(Data under study)

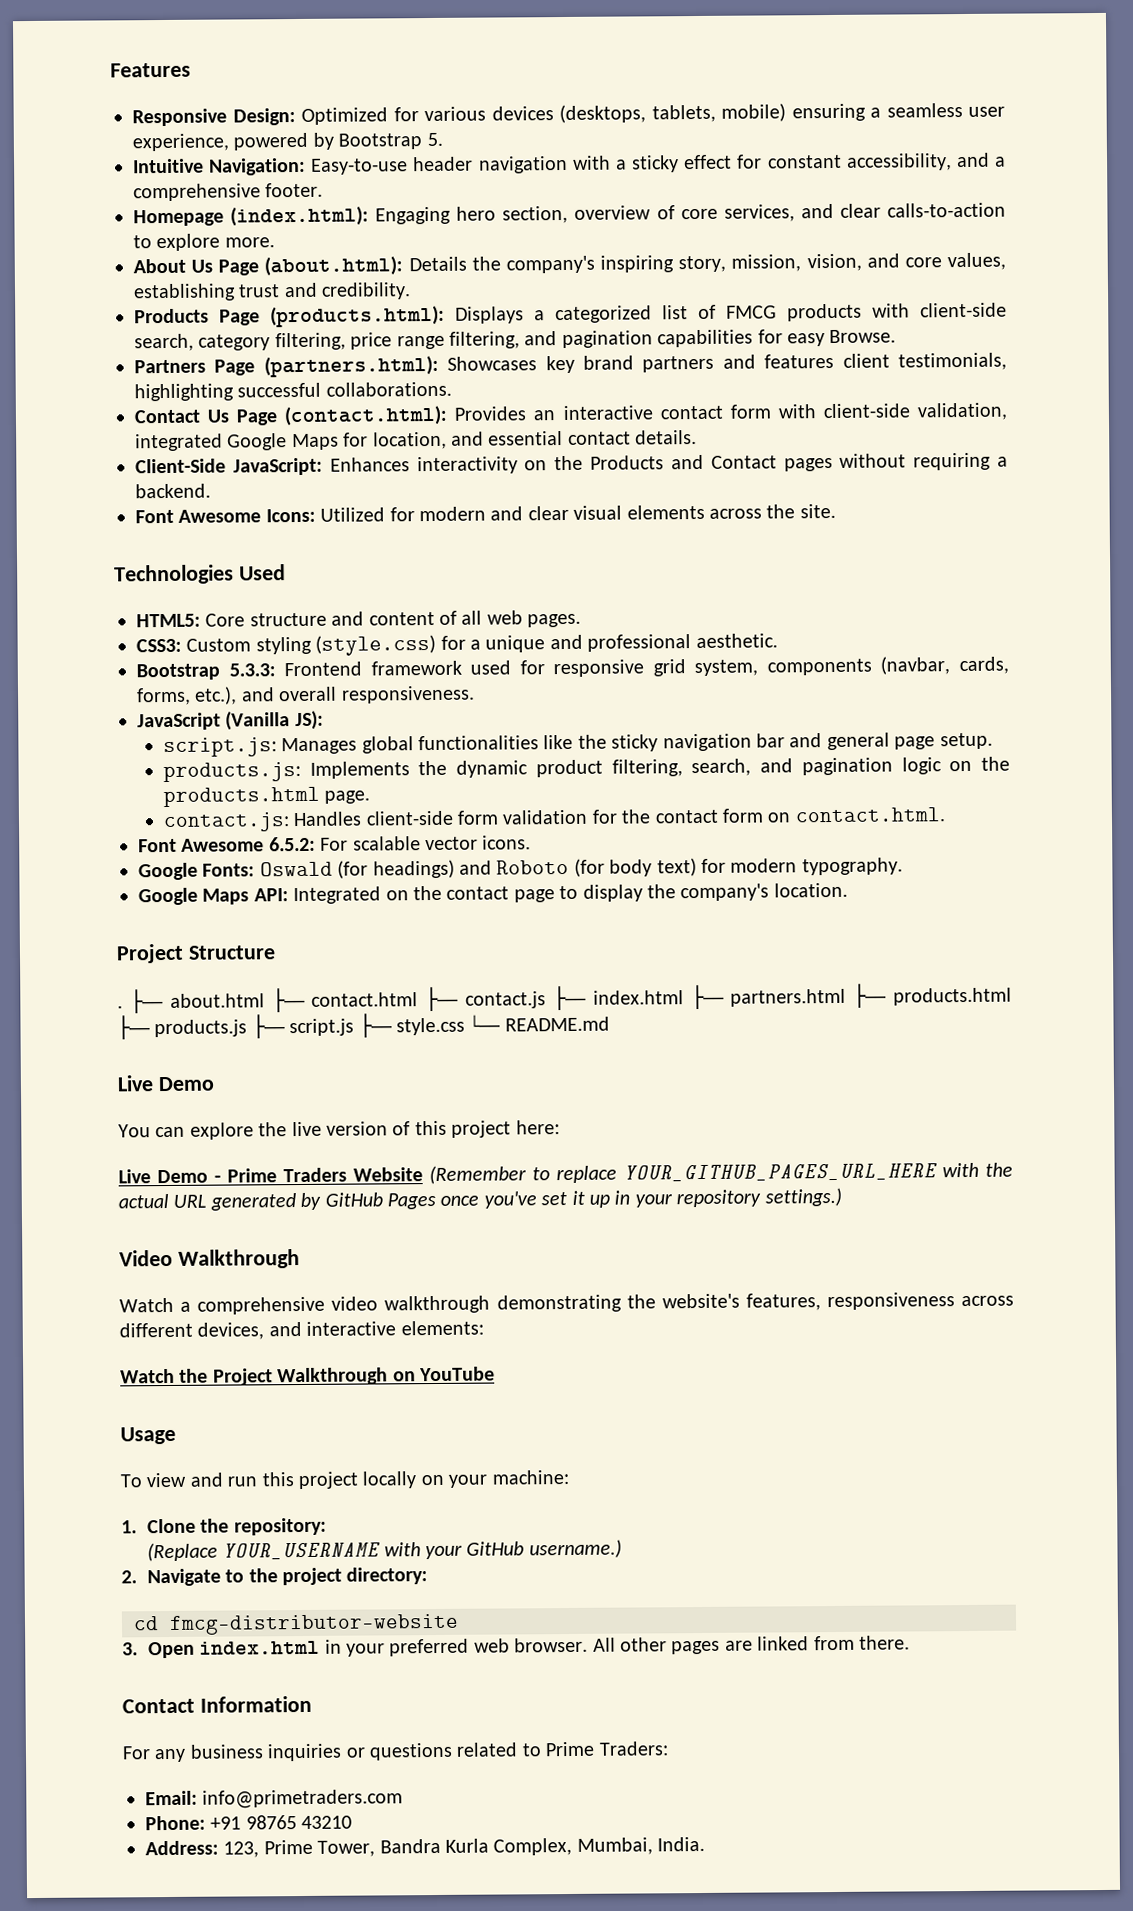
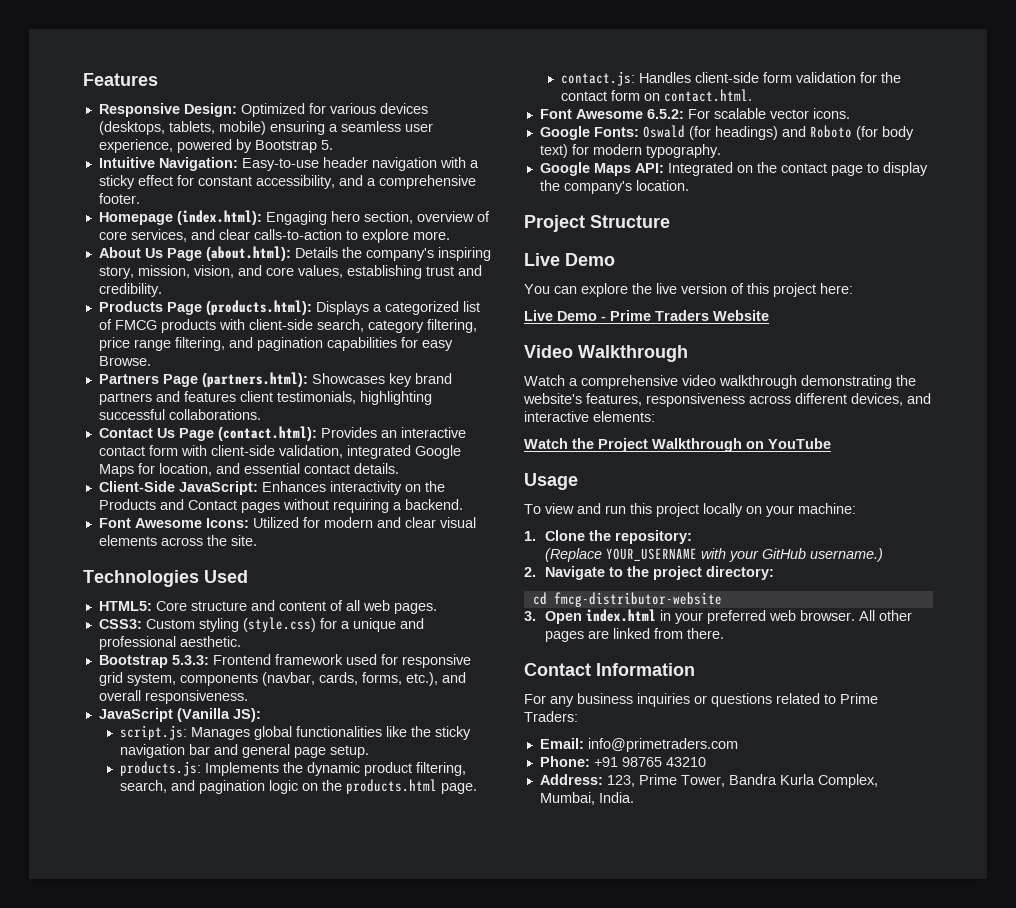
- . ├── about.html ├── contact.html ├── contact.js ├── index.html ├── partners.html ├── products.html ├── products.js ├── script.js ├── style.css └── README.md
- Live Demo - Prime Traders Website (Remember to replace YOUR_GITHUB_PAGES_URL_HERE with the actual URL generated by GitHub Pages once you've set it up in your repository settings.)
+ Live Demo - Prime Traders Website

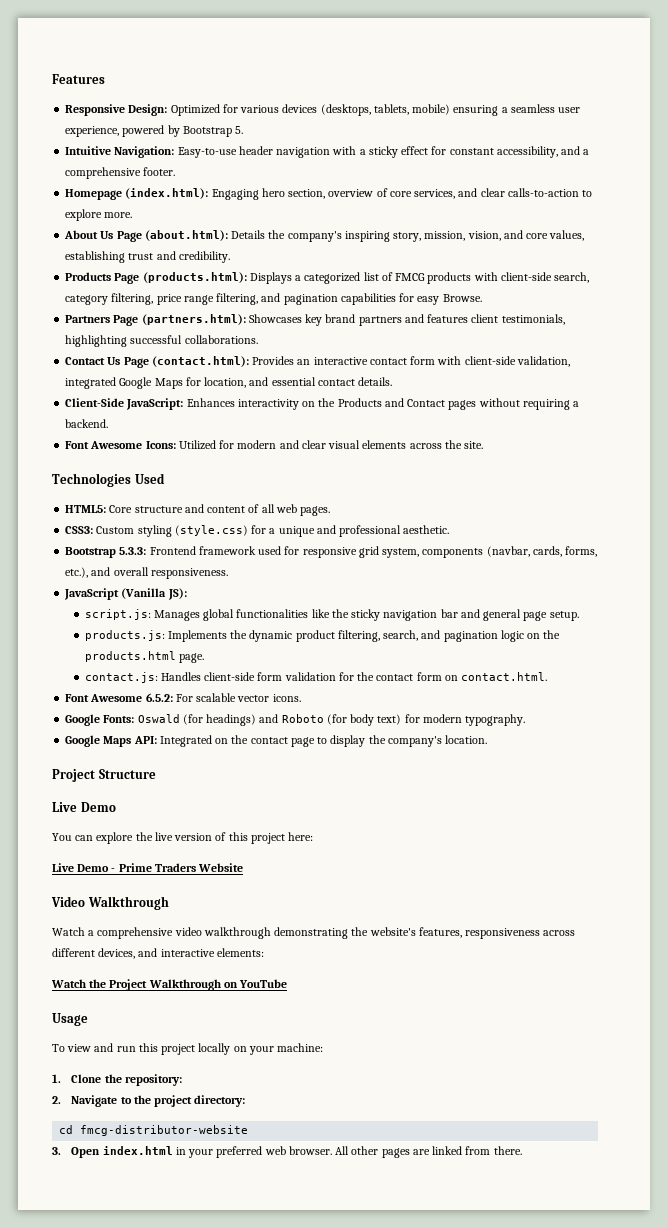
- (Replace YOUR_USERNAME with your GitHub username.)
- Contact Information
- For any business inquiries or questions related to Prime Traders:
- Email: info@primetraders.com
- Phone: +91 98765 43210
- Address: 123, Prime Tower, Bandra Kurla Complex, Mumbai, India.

(End Data under study)

- Directions -
Your answer must be the line holding "- Contact Information" plus every later line to the end of the records, copied exactly.

- Task solution -
- Contact Information
- For any business inquiries or questions related to Prime Traders:
- Email: info@primetraders.com
- Phone: +91 98765 43210
- Address: 123, Prime Tower, Bandra Kurla Complex, Mumbai, India.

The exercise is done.